Hubo ocasiones en que peinamos varias tiendas buscando alguna petición agotada por la moda y la demanda; otras en que ante la indecisión de qué modelo era más bonito, preferimos pecar de consumistas; sin faltar las dificultades para decidir cuál sería el distintivo para cada uno de los niños cuando los juguetes solicitados eran los mismos.
Qué felicidad capitalista aquella de salir a cumplir al pie de la letra las cartas a los Reyes Magos.
Alguna vez lloramos de ternura escuchando a Sebastián decirnos que sólo quería un perrito que caminara y ladrara como los de a deveras. Horas y horas buscándolo, hasta encontrar aquel cachorro que operaba con pilas.
El paraíso de diciembre se redondeaba con posadas donde nunca importó a qué candidato le ibas porque nuestra única competencia era con los demás periódicos y los compañeros de la fuente.
Y en el clímax de las ilusiones cumplidas, llegó enero quizá del año 2001, 2002, en la antesala del gran día. Ese 5 de enero llegamos de la escuela y nos sentamos a comer. Martín vendría hasta la noche. En la cajuela de su carro estaban los regalos.
Serio, Santiago me miró a los ojos y dijo un largo Mamá. ¿Qué pasa mi vida?, pregunté.
“Sólo quiero saber si los papas son los Reyes”.

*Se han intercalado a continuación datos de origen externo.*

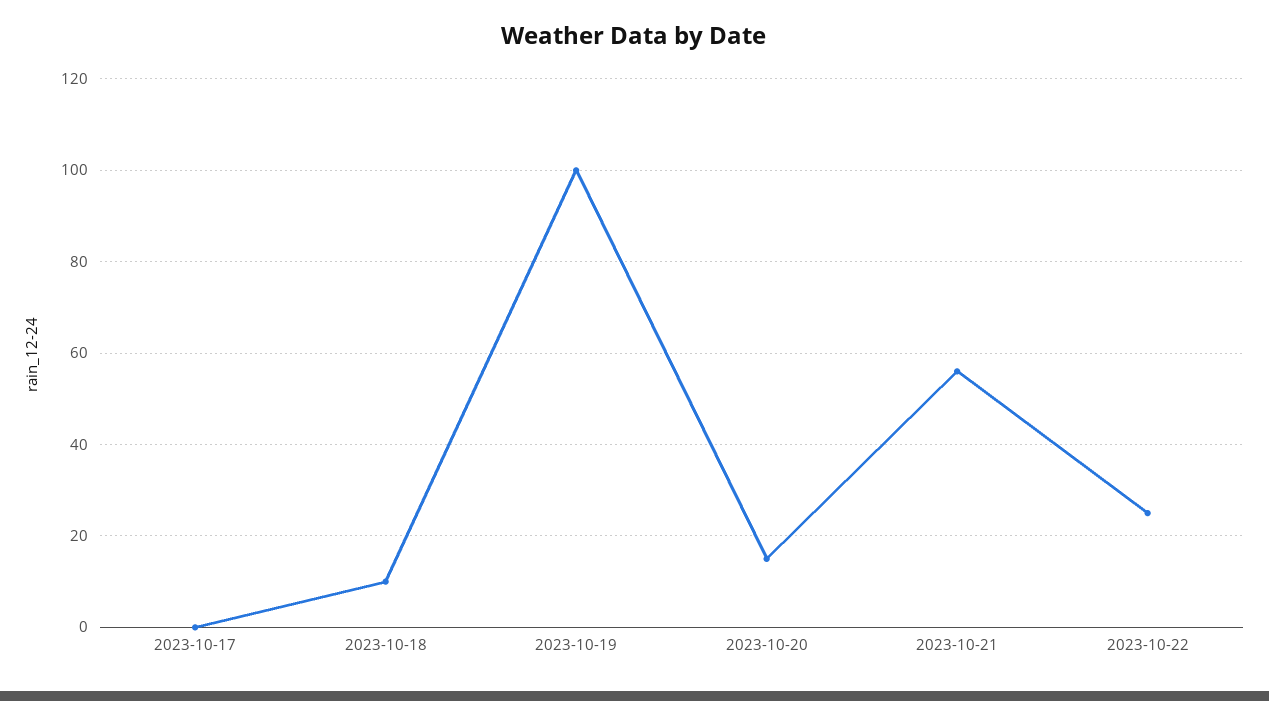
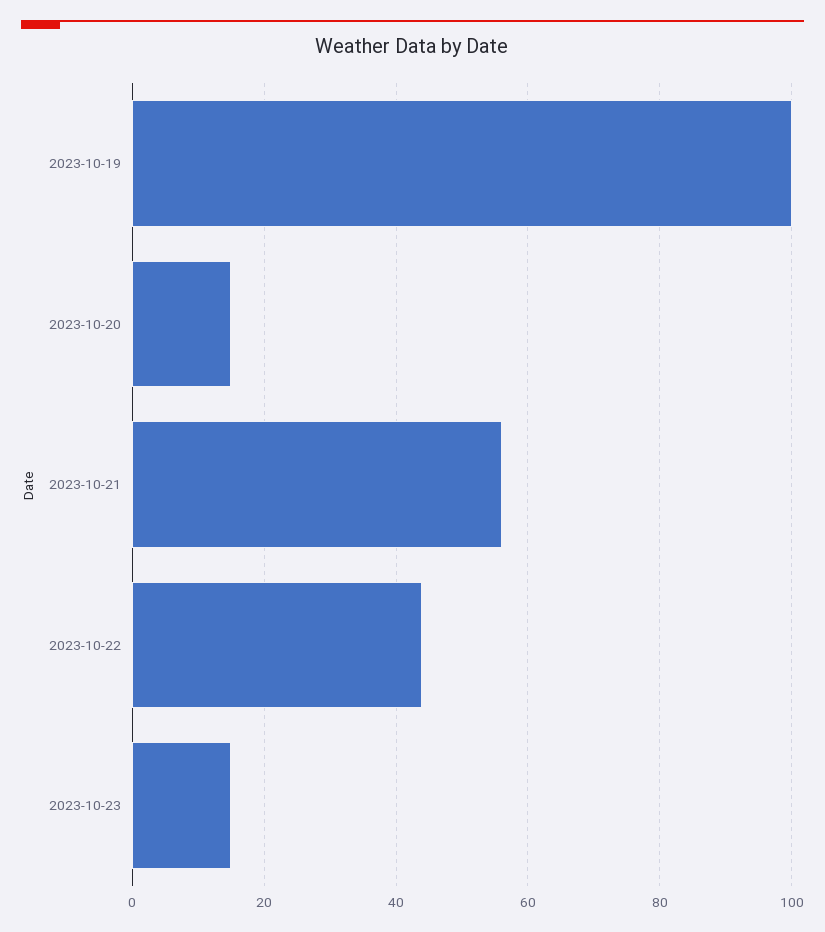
2023-10-17: 0 -> none
2023-10-18: 10 -> none
2023-10-22: 25 -> 45
2023-10-23: none -> 15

Ahora que trato de imaginar mi triste y desolado rictus intento abrazarme, más aún ante la impotencia de mi sinceridad sin filtro, acaso marcada por mi propia infancia.
“Sí, Santi”, respondí impactada.
El niño se paró de la mesa recriminándose haber sido un bobo, esa palabra utilizó, frente al compañero que se encargó de romperle la ilusión, retándolo a probar la verdad.
Esa tarde el agobio de una nueva realidad se hizo cargo de mi descubrimiento: no estaría en mis manos evitar el descalabro de los que amo.
Ilusión, según la REA: “Concepto, imagen o representación sin verdadera realidad, sugeridos por la imaginación o causados por engaño de los sentidos”.
De entonces a la fecha, nuevas ilusiones nos unen: la canción y las palabras que cada uno tiene para describir el ciclo que termina, las comilonas, los regalos elegidos con el mejor amor posible, el juego de las confesiones y la imaginación de un mejor año.
Porque de las ilusiones perdidas y pendientes sigue estando hecha la vida y la feliz navidad que siempre esperamos tener.